- Opening Delimiter -

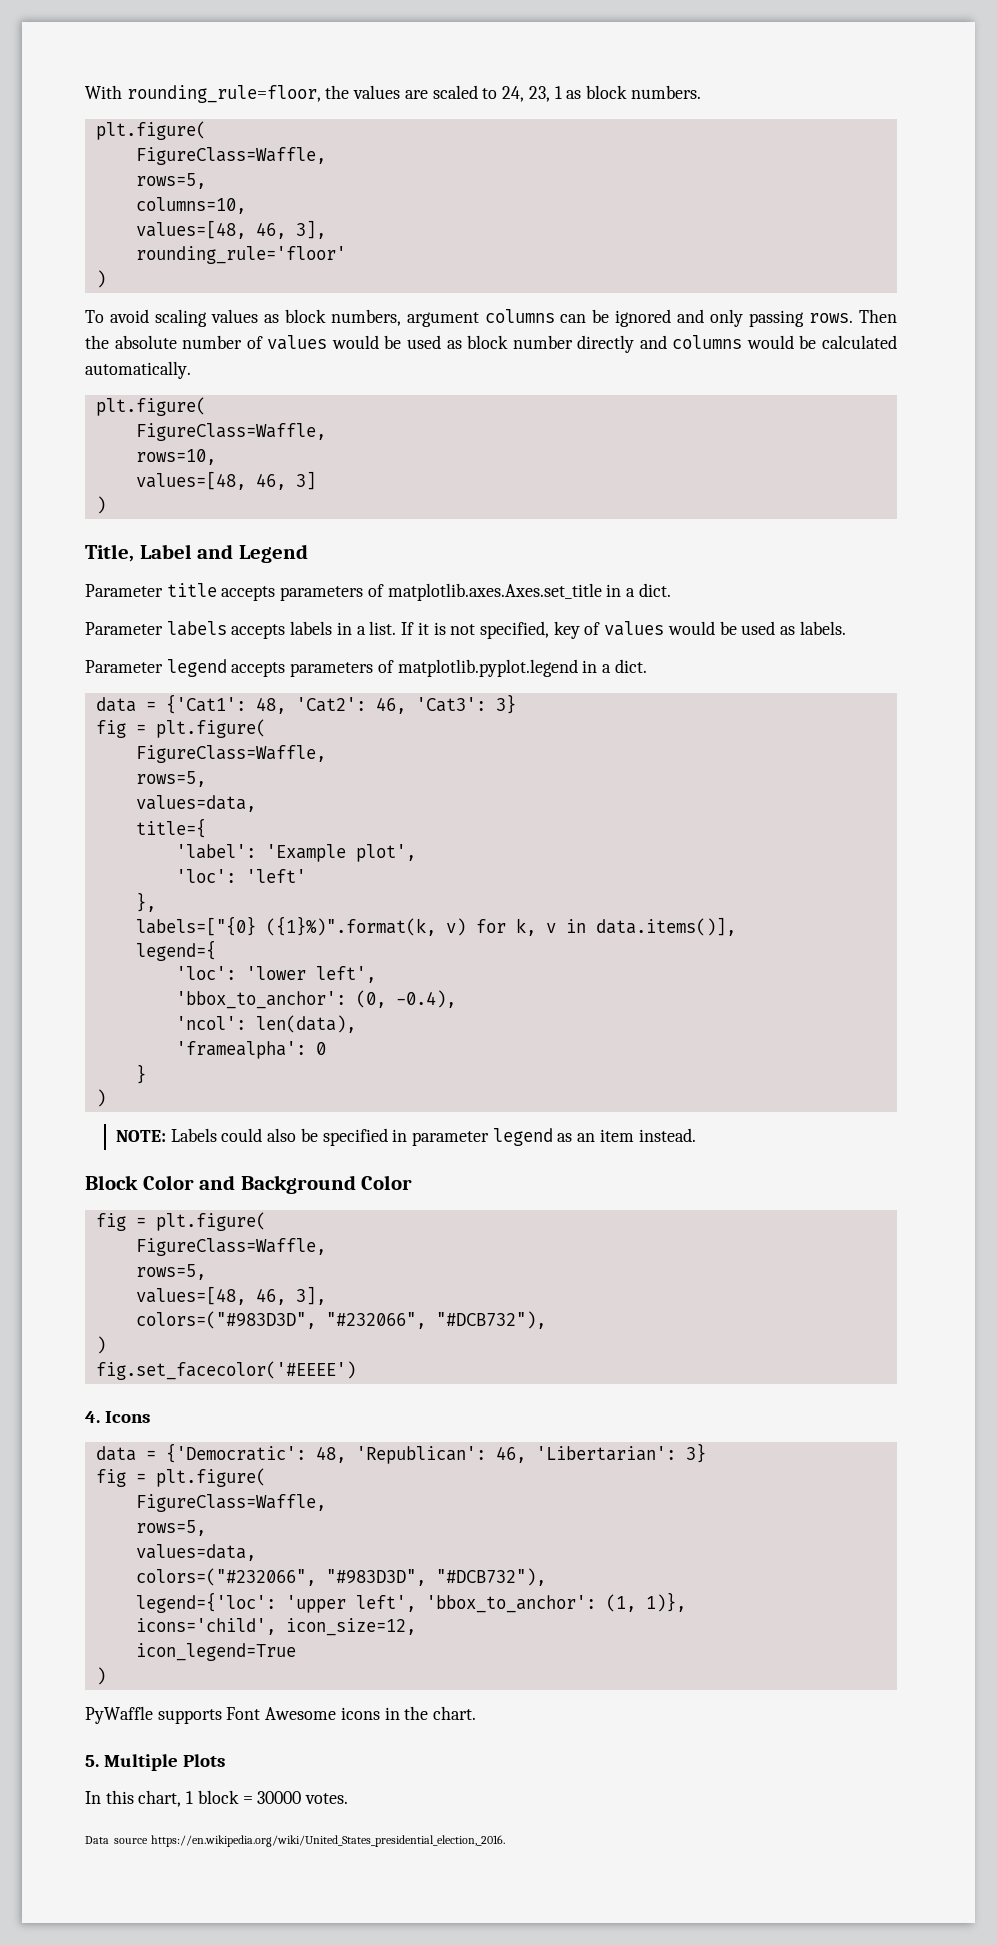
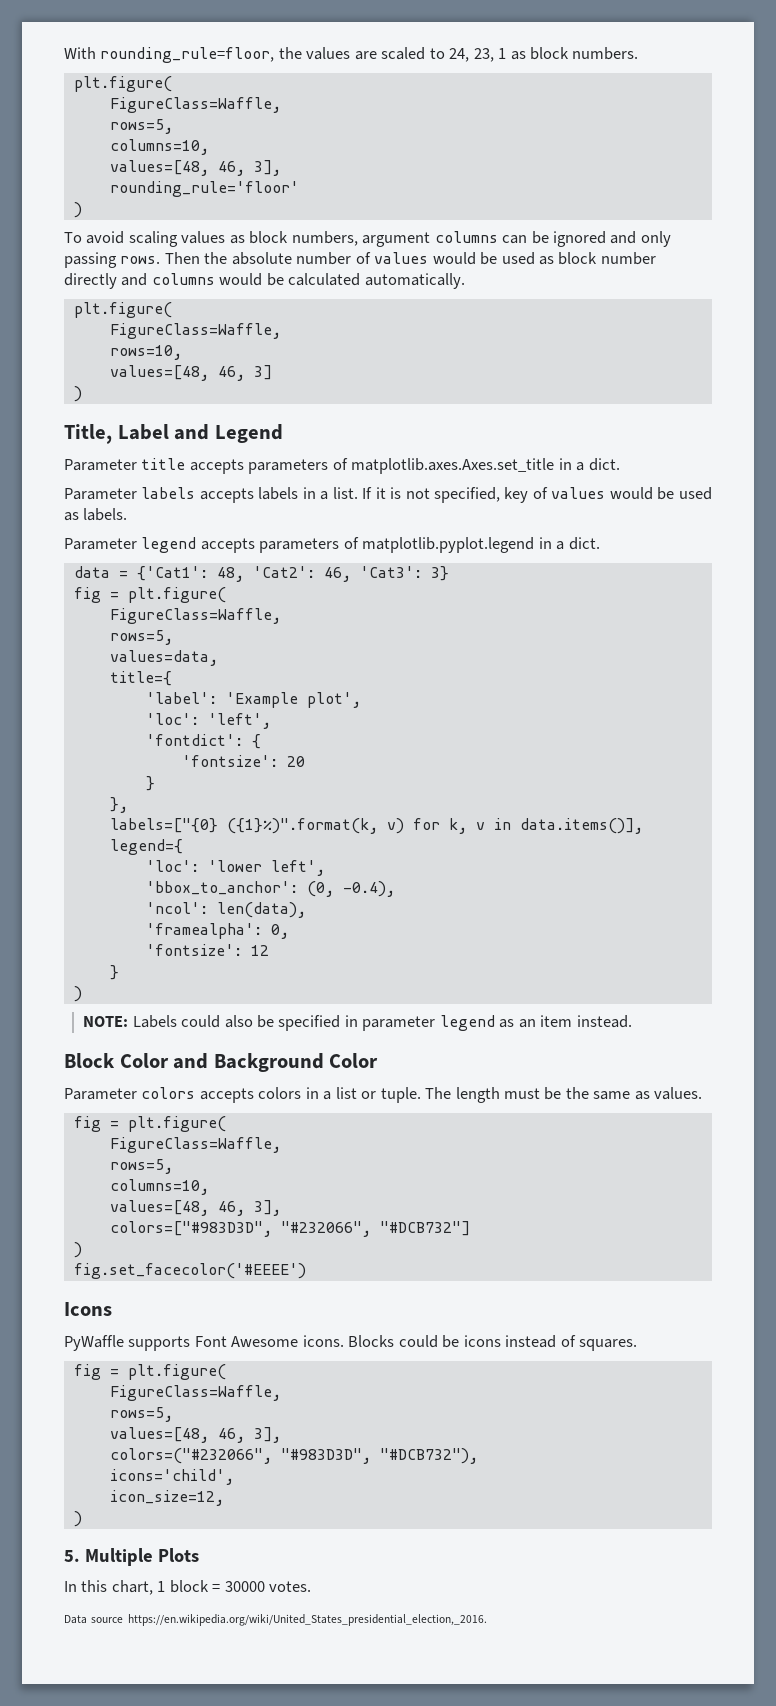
[245,869,306,883] 'left' -> [207,713,271,729] [145,734,261,749] [181,755,305,767] [145,776,155,791] 'left', // 'fontdict': { // 'fontsize': 20 // }
[315,1042,326,1055] 0 -> [270,924,289,939] [145,944,269,956] 0, // 'fontsize': 12
(413, 1182) none -> [64,1087,703,1103] [73,1116,226,1132] [109,1137,281,1153] [109,1159,173,1174] [109,1179,209,1195] [109,1200,281,1216] [109,1221,470,1237] [73,1242,82,1258] [73,1263,306,1279] [64,1302,112,1316] [64,1335,638,1351] // Parameter colors accepts colors in a list or tuple. The length must be the same as values. // fig = plt.figure( // FigureClass=Waffle, // rows=5, // columns=10, // values=[48, 46, 3], // colors=["#983D3D", "#232066", "#DCB732"] // ) // fig.set_facecolor('#EEEE') // Icons // PyWaffle supports Font Awesome icons. Blocks could be icons instead of squares.
[135,1311,546,1329] [95,1336,106,1354] [95,1361,356,1380] [85,1411,151,1423] [95,1443,706,1464] [95,1468,266,1487] [135,1494,326,1512] [135,1520,206,1536] [135,1544,256,1561] [135,1568,546,1586] [135,1592,686,1613] [135,1618,276,1635] colors=("#983D3D", "#232066", "#DCB732"), // ) // fig.set_facecolor('#EEEE') // 4. Icons // data = {'Democratic': 48, 'Republican': 46, 'Libertarian': 3} // fig = plt.figure( // FigureClass=Waffle, // rows=5, // values=data, // colors=("#232066", "#983D3D", "#DCB732"), // legend={'loc': 'upper left', 'bbox_to_anchor': (1, 1)}, // icons='child', -> [109,1448,478,1464] [109,1469,234,1485] colors=("#232066", "#983D3D", "#DCB732"), // icons='child', //
[135,1643,296,1661] [95,1667,106,1685] [85,1706,477,1724] // icon_legend=True // ) // PyWaffle supports Font Awesome icons in the chart. -> [73,1511,82,1527] // )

- Closing Delimiter -

From the data above, return every line from the line that has "(413, 1182) none" up to and including the line that has "[135,1311,546,1329] [95,1336,106,1354] [95,1361,356,1380]", exactly.

## WRITTEN SOLUTION
(413, 1182) none -> [64,1087,703,1103] [73,1116,226,1132] [109,1137,281,1153] [109,1159,173,1174] [109,1179,209,1195] [109,1200,281,1216] [109,1221,470,1237] [73,1242,82,1258] [73,1263,306,1279] [64,1302,112,1316] [64,1335,638,1351] // Parameter colors accepts colors in a list or tuple. The length must be the same as values. // fig = plt.figure( // FigureClass=Waffle, // rows=5, // columns=10, // values=[48, 46, 3], // colors=["#983D3D", "#232066", "#DCB732"] // ) // fig.set_facecolor('#EEEE') // Icons // PyWaffle supports Font Awesome icons. Blocks could be icons instead of squares.
[135,1311,546,1329] [95,1336,106,1354] [95,1361,356,1380] [85,1411,151,1423] [95,1443,706,1464] [95,1468,266,1487] [135,1494,326,1512] [135,1520,206,1536] [135,1544,256,1561] [135,1568,546,1586] [135,1592,686,1613] [135,1618,276,1635] colors=("#983D3D", "#232066", "#DCB732"), // ) // fig.set_facecolor('#EEEE') // 4. Icons // data = {'Democratic': 48, 'Republican': 46, 'Libertarian': 3} // fig = plt.figure( // FigureClass=Waffle, // rows=5, // values=data, // colors=("#232066", "#983D3D", "#DCB732"), // legend={'loc': 'upper left', 'bbox_to_anchor': (1, 1)}, // icons='child', -> [109,1448,478,1464] [109,1469,234,1485] colors=("#232066", "#983D3D", "#DCB732"), // icons='child', //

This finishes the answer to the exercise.